Linked data, non-human processors and Microdata vocabularies from Tim van Oostrom on 2011-12-13 (public-html-data-tf@w3.org from December 2011)

From: Tim van Oostrom <tim@depulz.nl>
Date: Tue, 13 Dec 2011 11:40:17 +0100
To: HTML Data Task Force WG <public-html-data-tf@w3.org>
Message-ID: <4EE72B91.3010403@depulz.nl>

Hello,

Since 2009 I am actively interested in "the semantic" web and it's 
related technologies.
I've been trying to create a linked data CMS for a while now. It uses 
microdata to give meaning to everything important Item in the system.

I am developing a vocabulary (tool) to be able to re-use html templates, 
scripts, styles etc.
The vocabulary itself is marked up with Microdata too. A bit like 
data-vocabulary.org and the way RDF is structured. Microdata however 
does not provide a (standardized) way/structure of markup to build your 
own vocabulary. Does this mean you can create a vocabulary any which way 
you want? Just, make definitions in text?

Data-vocabulary.org is a sort-of adequately structured version of a 
Microdata vocabulary but schema.org, imo, isn't. A human is able to 
"read" the vocabulary and find semantic meaning but how does a robot 
that has no specific scraper for that vocabulary?

Should there be a standardized way of marking up a Microdata vocabulary? 
For example:

<article itemscope itemtype="http://w3.org/MicrodataVocabulary" 
itemid="http://schema.org">
<h1 itemprop="name">Schema.org</h1>
<dl itemprop="itemDefinition" itemscope 
itemtype="http://w3.org/MicrodataItem" itemid="http://schema.org/Thing">
<dt><dfn itemprop="name">Thing</dfn></dt>
<dd>
<dl itemprop="propertyDefinition" itemscope 
itemtype="http://w3.org/MicrodataProperty">
<dt><dfn itemprop="name">name</dfn></dt>
<dd itemprop="description"> The name of the item.</dd>
</dl>
<dl itemprop="propertyDefinition" itemscope 
itemtype="http://w3.org/MicrodataProperty">
<dt><dfn itemprop="image">image</dfn></dt>
<dd itemprop="description"> URL of an image of the item.</dd>
</dl>
</dd>
</dl>
</article>

When a robot, with a standardized microdata processor, encounters an 
unknown vocabulary it can at least do:

- Show a list of defined properties by http://schema.org/Thing
- Show the description of the image property
- Show all ItemDefinitions of the MicrodataVocabulary http://schema.org

Just like an RDF processor should be able to do.

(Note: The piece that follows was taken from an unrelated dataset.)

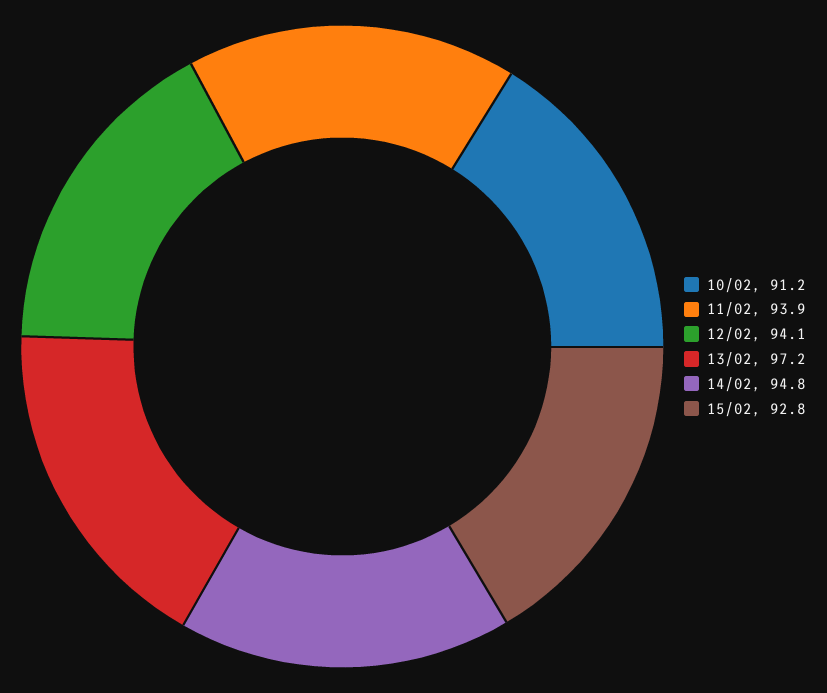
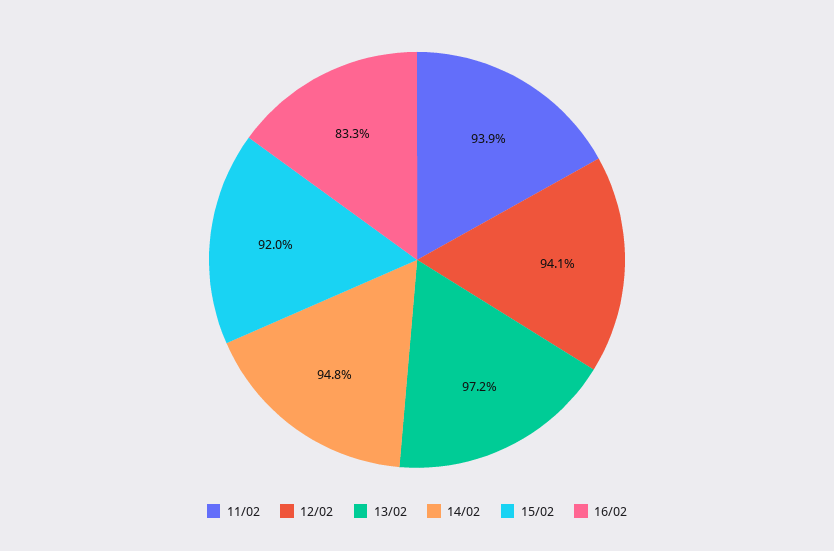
10/02: 91.2 -> none
15/02: 92.8 -> 92
16/02: none -> 83.3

When there is not going to be a standardized way to structure a 
vocabulary, there should at least be some encouragement to provide the 
vocabulary in other formats (like schema.rdfs.org). When this is the 
case, wouldn't the "linking" of "data", and giving meaning to that 
links, always require involvement of a Human that understands the 
structure of the vocabulary?

Thanks,
Tim van Oostrom

Received on Tuesday, 13 December 2011 10:40:48 UTC